Eating the American Dream: Food, Ethnicity,
and Assimilation in American Literary Realism
Stephanie's book project, Eating the American Dream, argues that late-nineteenth and early-twentieth century ideas about consumption were intertwined with conceptions of U.S. citizenship. The literary realist movement, which enjoyed popularity in the U.S. during the fin de siècle, provided fertile ground for authors to explore themes at the intersection of literary and culinary consumption and national belonging and exclusion. As a result, writers responded to and helped shape what it meant to be an American citizen by engaging with culinary themes in their work, often using food to depict immigrant characters.
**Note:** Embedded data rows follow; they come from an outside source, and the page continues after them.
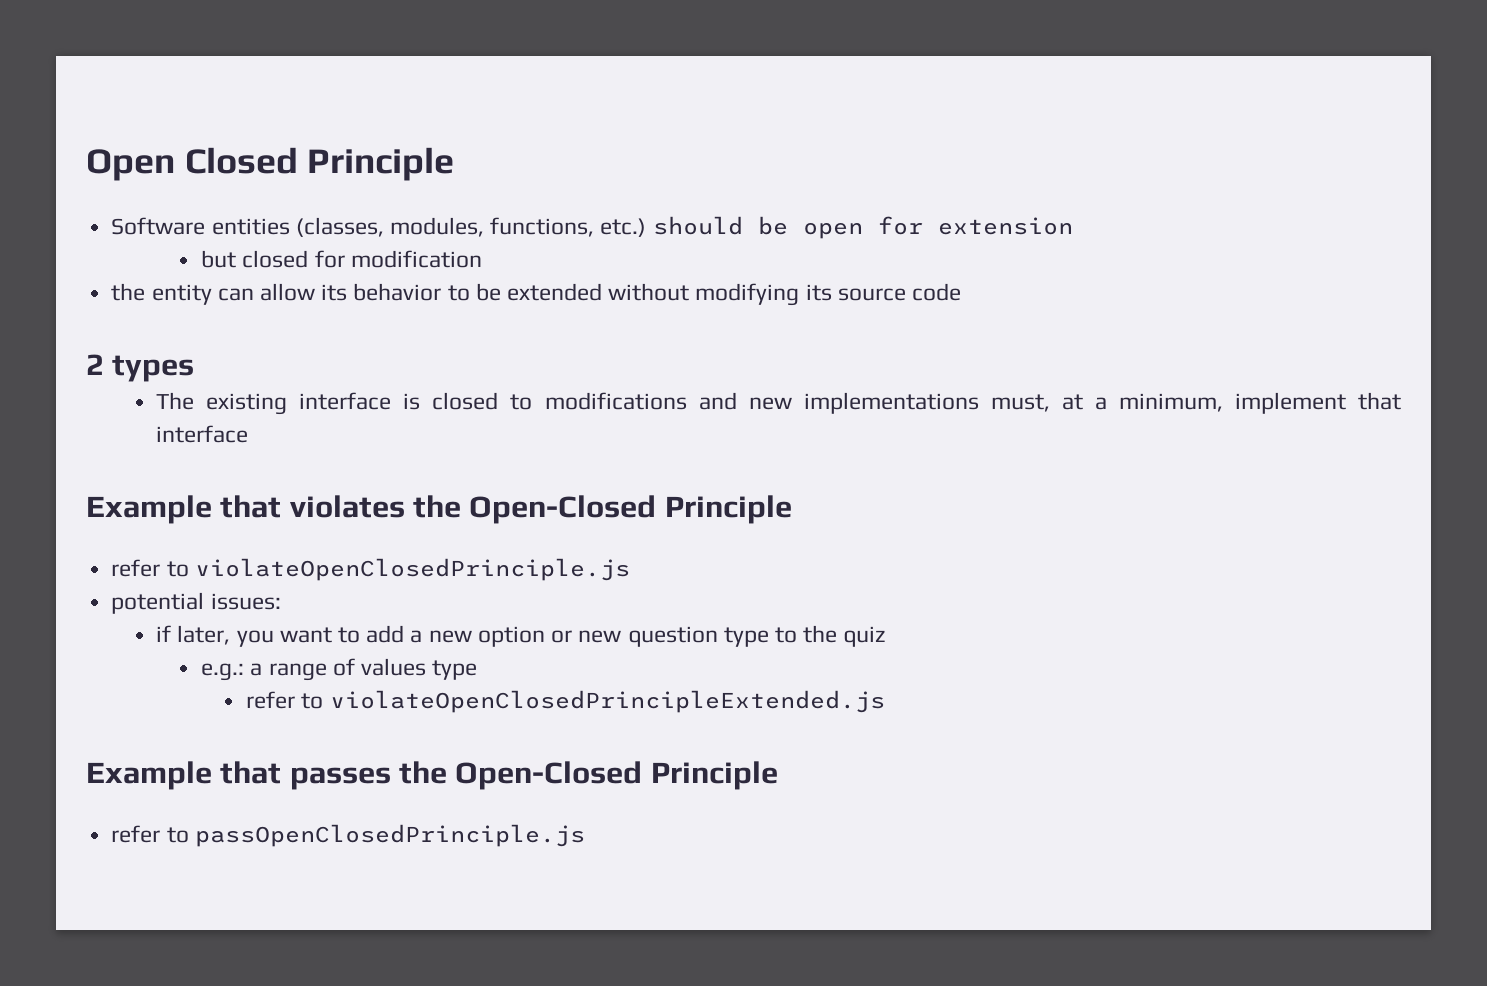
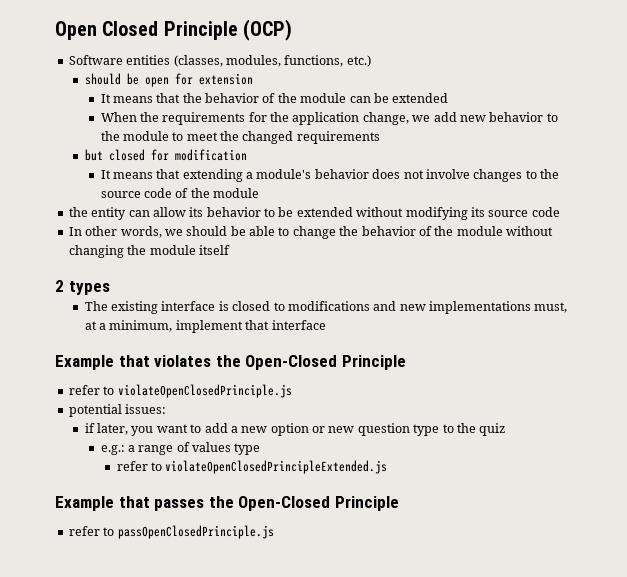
- Open Closed Principle
+ Open Closed Principle (OCP)
- Software entities (classes, modules, functions, etc.) should be open for extension
+ Software entities (classes, modules, functions, etc.)
+ should be open for extension
+ It means that the behavior of the module can be extended
+ When the requirements for the application change, we add new behavior to the module to meet the changed requirements
  but closed for modification
+ It means that extending a module's behavior does not involve changes to the source code of the module
+ In other words, we should be able to change the behavior of the module without changing the module itself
William Dean Howells promotes realism as both democratic and “nutritious” while simultaneously relying on culinary stereotypes to depict immigrants and biracial characters in his fiction. Stephen Crane invites readers to sympathize with urban immigrant populations by breaking down traditional sensory hierarchies yet also uses food imagery to negatively characterize the Irish. Sarah Orne Jewett destabilizes whiteness by exploring the racialized origins of culinary knowledge as it travels from the Caribbean to New England. James Weldon Johnson employs Southern cuisine to disrupt realism’s fetishization of racial authenticity. Finally, Willa Cather depicts immigrant foodways in the Midwest as meaningfully diverse in the face of nationally pervasive assertions of ethnic and culinary purity. By examining culinary themes within these works, this project provides a more comprehensive look at how national identity was constituted at the century’s turn.